En effet, même si les forces iraqiennes ont repris plusieurs quartiers dans l’est de la ville, sur la rive gauche du Tigre mais l’ouest de la cité, l’autre côté du fleuve est plus densément peuplé et reste, lui, totalement aux mains des djihadistes. Les forces du contre-terrorisme, en première ligne dans la bataille contre l’EI, se sont alliées aux Forces d’intervention rapide du ministère de l’Intérieur. « Il y a eu plusieurs accords tacites, chaque jour, on découvre une nouvelle alliance entre une telle force armée et une autre. Et chacune a ses intérêts et veut profiter de la situation. Chacune veut marquer sa participation pour obtenir des avantages après la fin de la guerre », explique Dr Gomaa.

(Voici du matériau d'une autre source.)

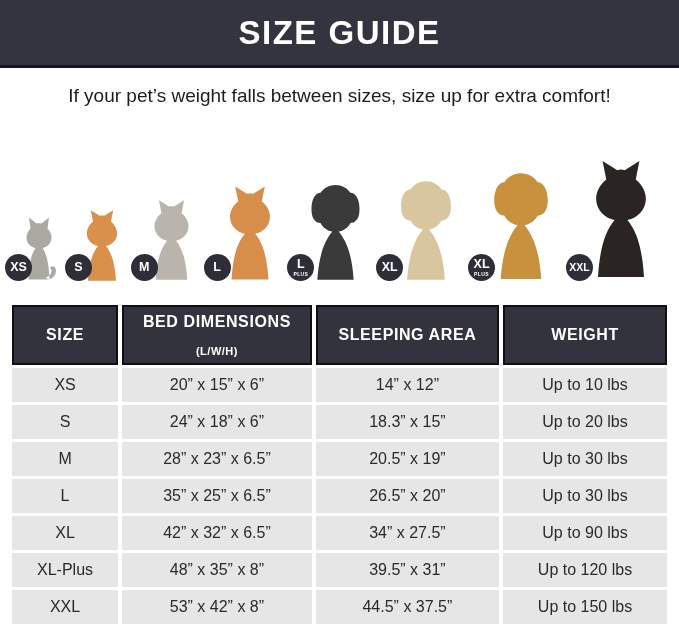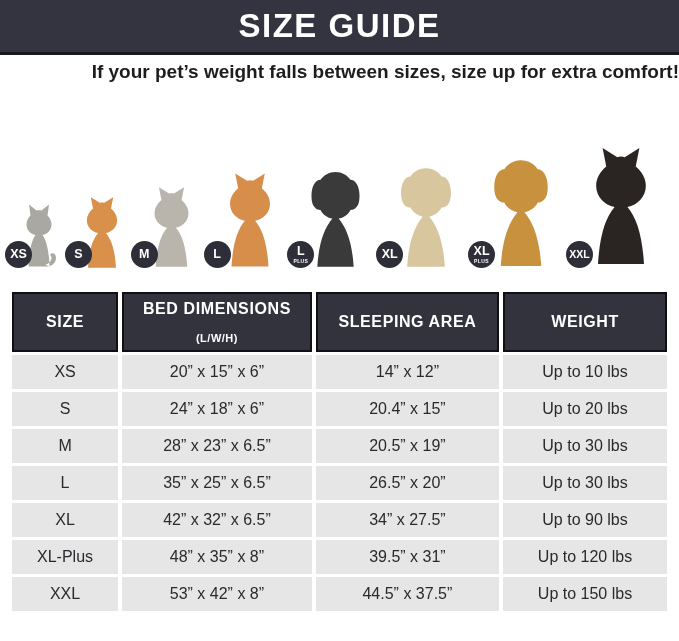--- a/index.html
+++ b/index.html
@@ -12,7 +12,7 @@
 
   
   .banner {
-    height: 55px;
+    height: 68px;
     background: #343440;
     border-bottom: 3px solid #17171e;
     display: flex;

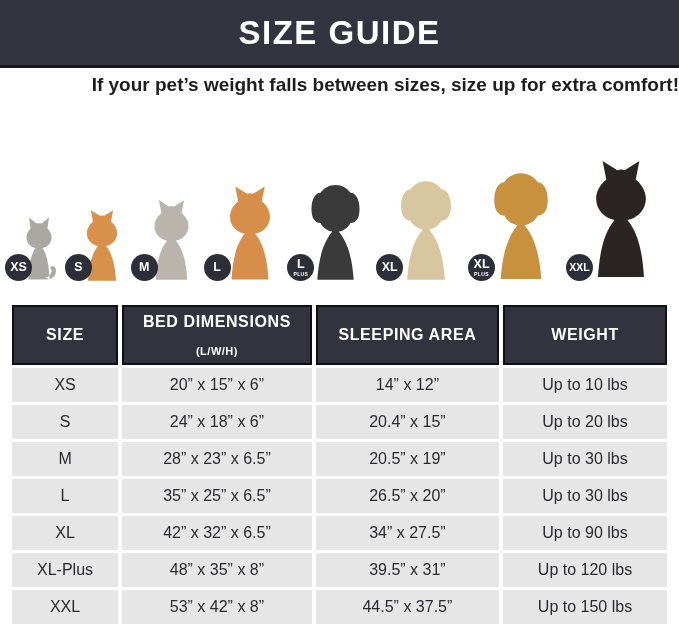--- a/index.html
+++ b/index.html
@@ -28,11 +28,11 @@
 
   
   .subtitle {
-    text-align: right;
-    padding-top: 6px;
+    text-align: center;
+    padding-top: 17px;
     height: 44px;
     font-size: 19px;
-    font-weight: 700;
+    font-weight: 400;
     color: #1d1d1f;
   }
 

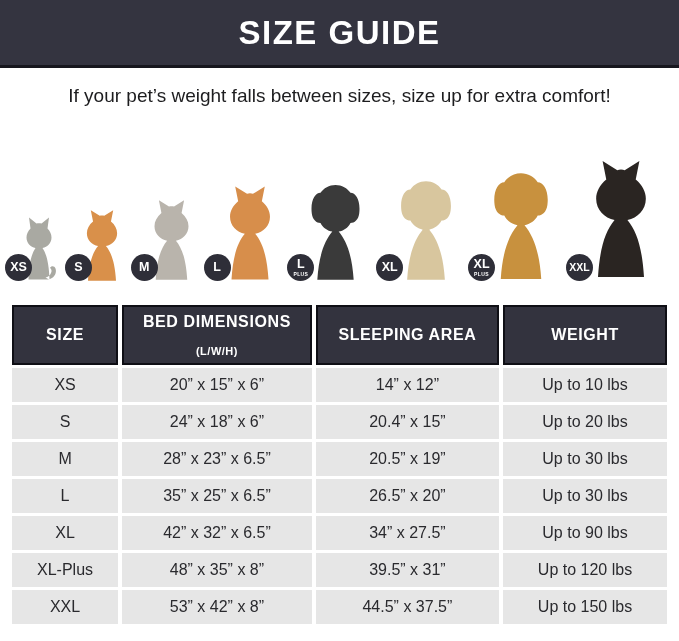--- a/index.html
+++ b/index.html
@@ -247,7 +247,7 @@
     <tr>
       <td>S</td>
       <td>24” x 18” x 6”</td>
-      <td>20.4” x 15”</td>
+      <td>18.3” x 15”</td>
       <td>Up to 20 lbs</td>
     </tr>
     <tr>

En effet, l’armée iraqienne est aidée, conseillée et soutenue par la coalition internationale, mais d’autres forces sont en jeu, pour la reprise de la ville de Mossoul. Dans cette région ethniquement mixte mais à majorité sunnite, les Peshmergas sont situés au nord et à l’est. Les milices chiites, alliées des forces iraqiennes, sont à l’ouest et au sud et comptent environ 140 000 hommes. Initialement, les Peshmergas kurdes ont conquis des villages et campagnes au nord-est de Mossoul. Puis les forces spéciales du Service de contre-terrorisme iraqien (CTS), connu sous le nom de « Golden Division » (division d’or), une unité d’élite formée par les Etats-Unis, ont rapidement conquis une première moitié de Mossoul-Est.

Nouvelle coalition ?

De même, l’Iraq évoque les termes de la victoire sur l’Etat islamique sur fond de l’idée de la Russie de créer une nouvelle coalition multinationale pour renforcer la lutte antiterroriste au Proche-Orient. Selon Abadi, il a déclaré que l’objectif formulé par Bagdad serait d’autant plus réalisable si l’idée formulée par Moscou, selon laquelle seule une lutte conjointe et multipartite peut assurer la victoire finale sur le terrorisme au Proche-Orient, était appliquée. Ce principe est notamment basé sur l’expérience peu efficace de la coalition anti-Daech, dirigée par Washington. De son côté, le président russe, Vladimir Poutine, prône toujours la création d’un front antiterroriste conjoint avec toutes les parties concernées, dont les Etats-Unis, la Grande-Bretagne, la France, l’Iraq, la Turquie, l’Iran et les pays membres de l’Union européenne qui ont envoyé des troupes en Iraq dans le cadre de la coalition anti-Daech contre toutes sortes de groupements terroristes déployés au Proche-Orient. Une idée soutenue et approuvée par Bagdad. Pour le leader russe, les extrémistes représentent une menace pour toute l’Europe, notamment pour les pays membres de l’UE, c’est pourquoi les efforts de la nouvelle coalition antiterroriste au Proche-Orient doivent revêtir un caractère uni et efficace.